Rescue dogs love humans. It gives them as much joy as their human counterpart to find and rescue a human being. And they eagerly go about their work, risking their own lives, and sometimes losing their lives in the service of human beings.

That evening, one dog fell 100 feet. He had to be shot to death by his handler. Another fell 50 feet, and suffered the same fate.

"Wuss" a 70-pound Beligan Malinois rescue dog owned by Chris Christensten after entering a small jagged passage beneath the rubble of the World Trade Center was enveloped in a cloud of dust and could no longer breath. Chris reeled him in, he was on a 15 foot leash. "He had enaled a lot of dust. He couldn't breath. His tongue was turning purple. I tried to give hm oxygen... but Wuss went into shock..."

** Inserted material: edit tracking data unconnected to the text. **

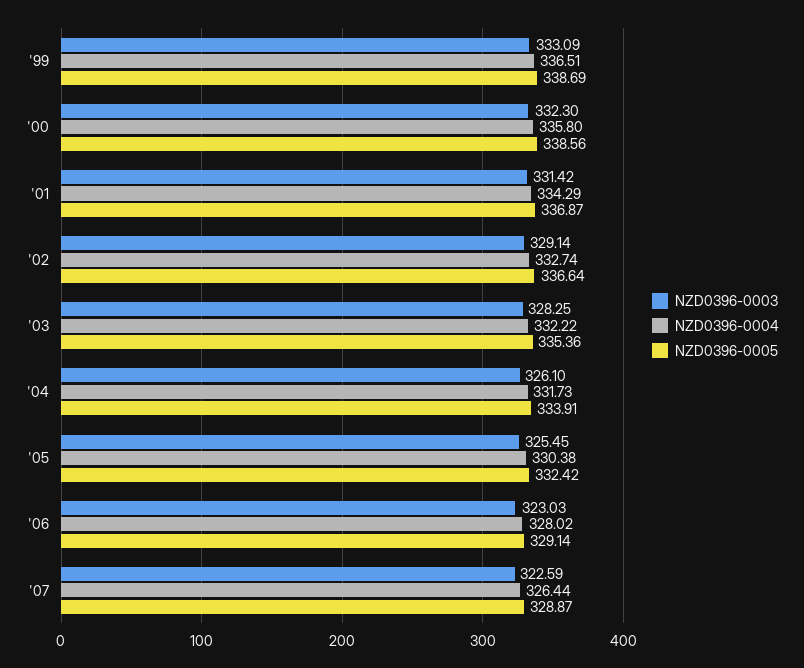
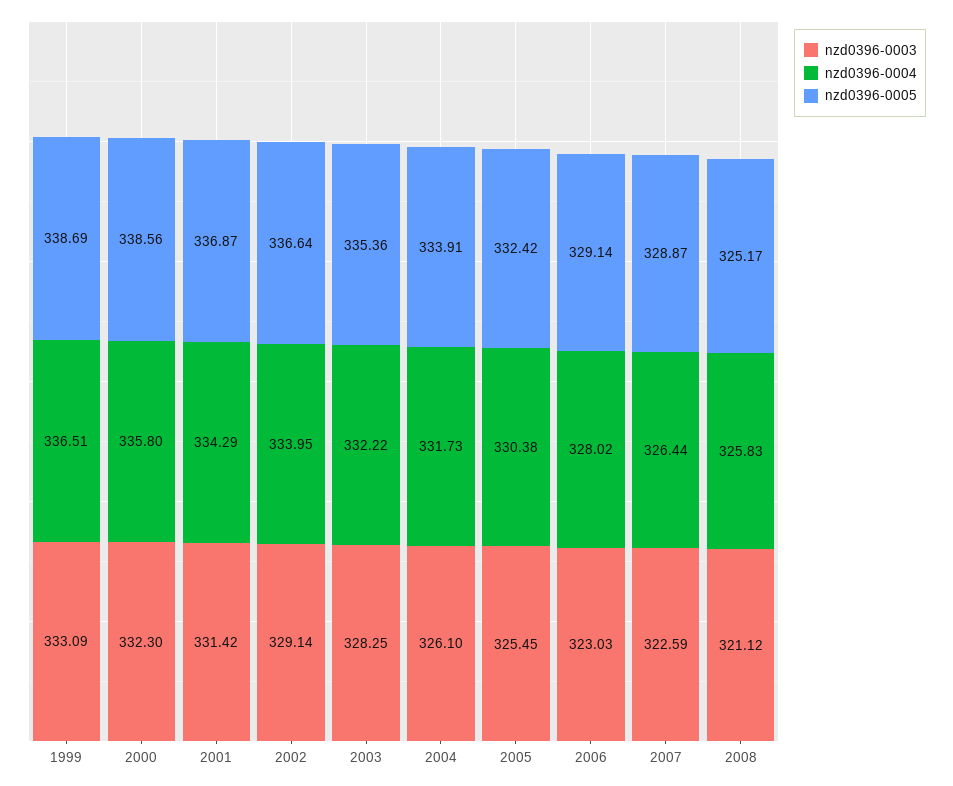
NZD0396-0004, '02: 332.74 -> 333.95
NZD0396-0003, 2008: none -> 321.12
NZD0396-0004, 2008: none -> 325.83
NZD0396-0005, 2008: none -> 325.17

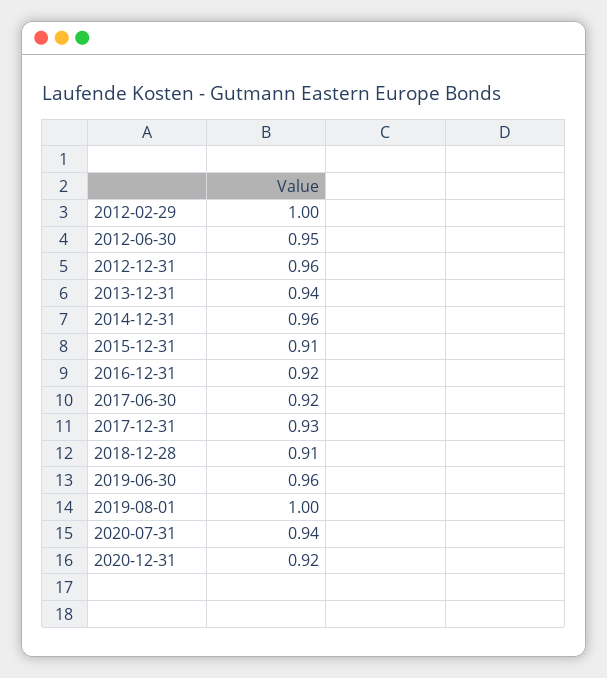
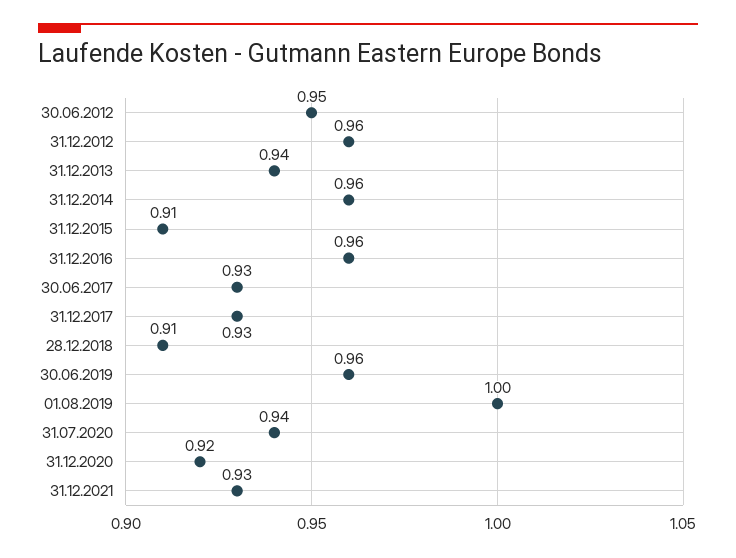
2012-02-29: 1 -> none
2016-12-31: 0.92 -> 0.96
2017-06-30: 0.92 -> 0.93
31.12.2021: none -> 0.93

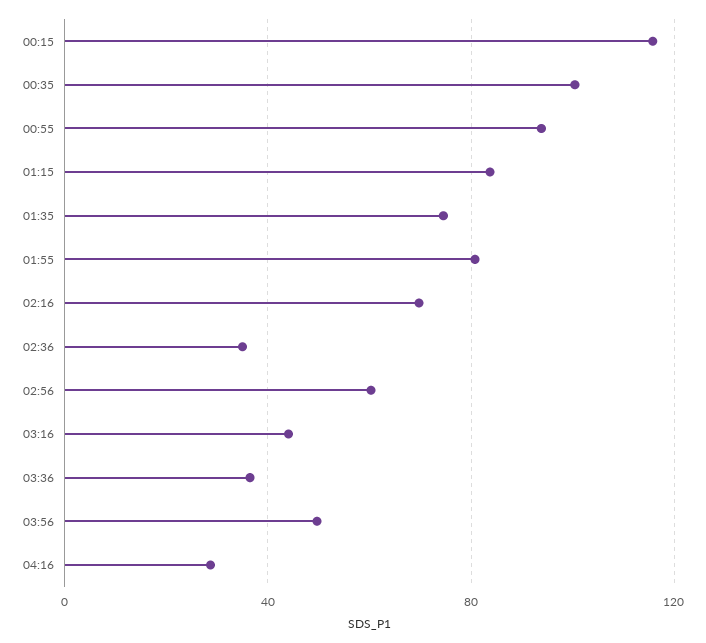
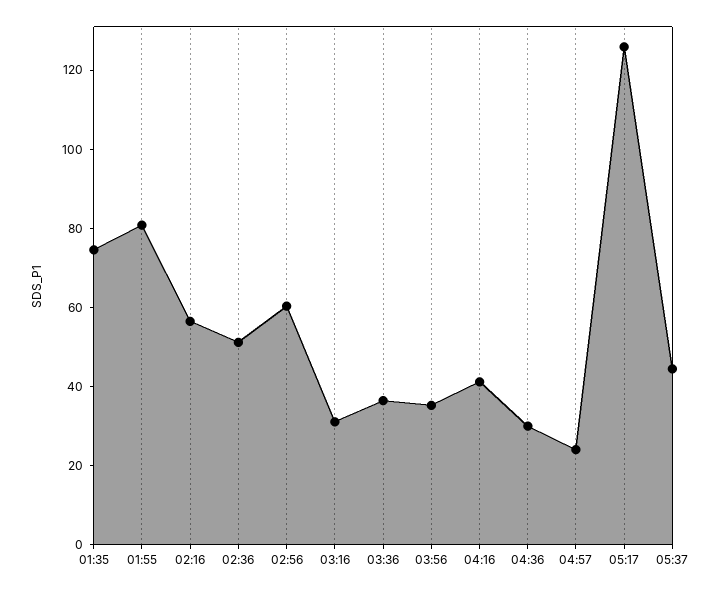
00:15: 115 -> none
00:35: 100 -> none
00:55: 95 -> none
01:15: 85 -> none
02:16: 70 -> 55
02:36: 35 -> 50
03:16: 45 -> 30
03:56: 50 -> 35
04:16: 30 -> 40
04:36: none -> 30
04:57: none -> 25
05:17: none -> 125
05:37: none -> 45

Yet even when injured, even when totally exhausted, many of the dogs and their handlers push on. The handlers are usually more worried about their dogs than themselves, but on this night, both put themselves at risk, in order to save lives.

"I'm going till I can't go no more, till the dog can't go no more," said Joaquin Guerrero, a K-9 officer.

Likewise, Frank Coughlin, No. 5's captain, had no intention of giving up. "We'll have members at that scene until we bring all our guys home," Coughlin said.

When the dog sniffs out signs of life, they start digging, often tearing away at their paws. But on this night, there is little digging.

Rescue workers were warned that they could expect to find few survivors and find hundreds if not thousands of dead bodies. Police were forced to establish an 185,000 square-foot temporary morgue on a Hudson River pier.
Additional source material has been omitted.